**What is needed:**
Which lines of the data contain the string "none"? Copy every one.

**Dataset records:**
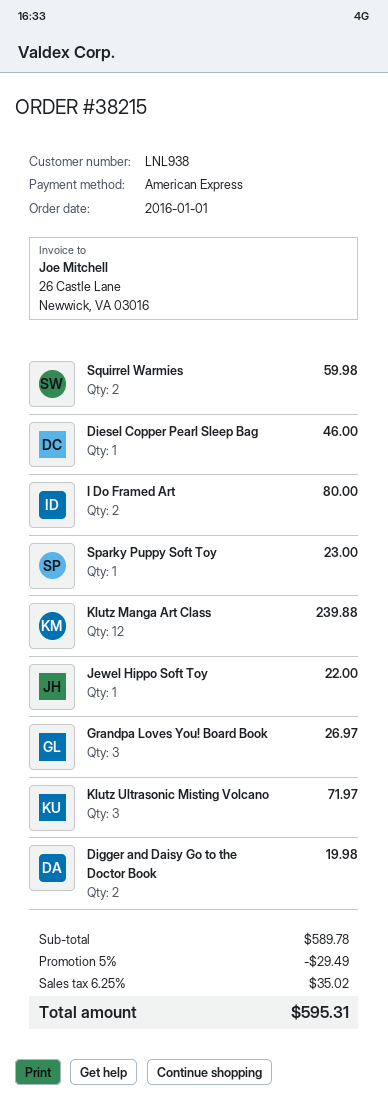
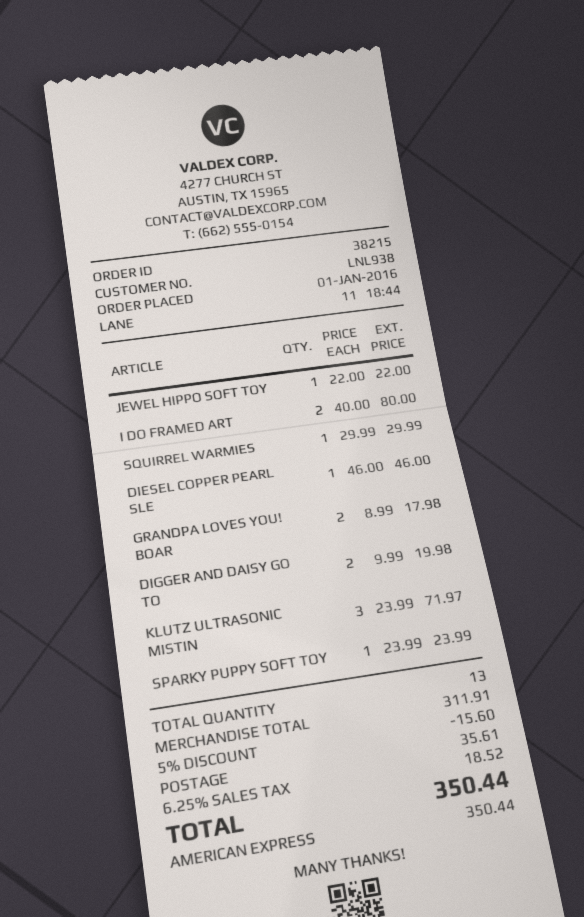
Squirrel Warmies: 2 for 59.98 -> 1 for 29.99
Sparky Puppy Soft Toy: 1 for 23.00 -> 1 for 23.99
Klutz Manga Art Class: 12 for 239.88 -> none
Grandpa Loves You! Board Book: 3 for 26.97 -> 2 for 17.98
subtotal: 589.78 -> 311.91
discount: 5% = 29.49 -> 5% = 15.60
shipping: none -> 35.61
tax: 6.25% = 35.02 -> 6.25% = 18.52
total: 595.31 -> 350.44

**Written response:**
Klutz Manga Art Class: 12 for 239.88 -> none
shipping: none -> 35.61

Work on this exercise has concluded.